Getting dask up and running at the local T2, based on this.
Clone the repository and work inside it:
git clone https://github.com/aminnj/daskucsd
cd daskucsd
Install conda and get all the dependencies:
curl -O -L https://repo.anaconda.com/miniconda/Miniconda3-latest-Linux-x86_64.sh
bash Miniconda3-latest-Linux-x86_64.sh -b
# add conda to the end of ~/.bashrc, so relogin after executing this line
~/miniconda3/bin/conda init
# stop conda from activating the base environment on login
conda config --set auto_activate_base false
conda config --add channels conda-forge
# install package to tarball environments
conda install --name base conda-pack -y
# create environments with as much stuff from anaconda
conda create --name workerenv uproot dask -y
conda create --name analysisenv uproot dask matplotlib pandas jupyter hdfs3 -y
# and then install residual packages with pip
conda run --name workerenv pip install dask-jobqueue
conda run --name analysisenv pip install jupyter-server-proxy dask-jobqueue
# make the tarball for the worker nodes
conda pack -n workerenv --arcroot workerenv -f --format tar.gz \
--compress-level 9 -j 8 --exclude "*.pyc" --exclude "*.js.map" --exclude "*.a"
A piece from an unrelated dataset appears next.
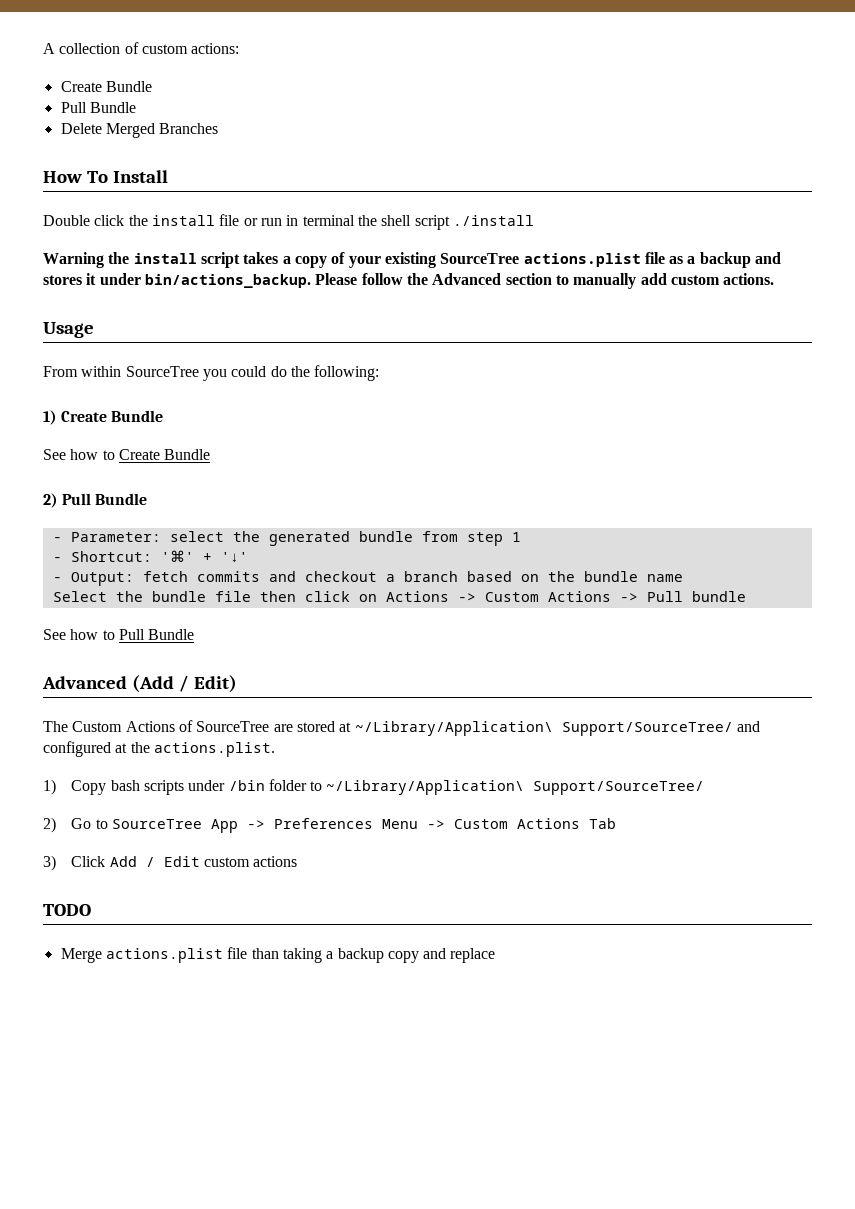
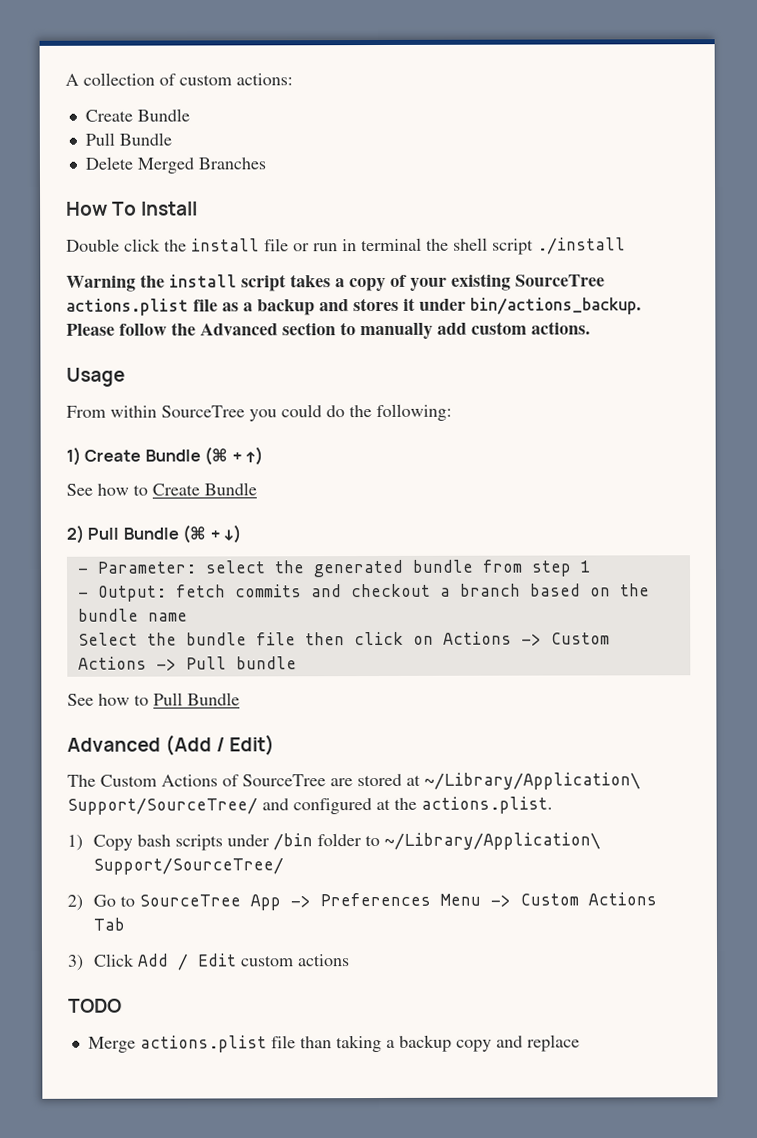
- 1) Create Bundle
+ 1) Create Bundle (⌘ + ↑)
- 2) Pull Bundle
+ 2) Pull Bundle (⌘ + ↓)
- - Shortcut: '⌘' + '↓'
Need a scheduler and a set of workers. You can either set up do this manually with some bash processes, or automatically within a jupyter notebook.
Start dask scheduler in a GNU screen/separate terminal:
( conda activate analysisenv && dask-scheduler --port 50123 )
Submit some workers:
python condor_utils.py -r <hostname:port of scheduler> -n 10
Start analysis jupyter notebook:
( conda activate analysisenv && jupyter notebook --no-browser )
( conda activate analysisenv && jupyter notebook --no-browser )
and then run cluster.ipynb
.
To forward port locally:
ps aux | grep "localhost:$PORT" | grep -v "grep" | awk '{print $2}' | xargs kill -9
ssh -N -f -L localhost:$PORT:localhost:$PORT $HOST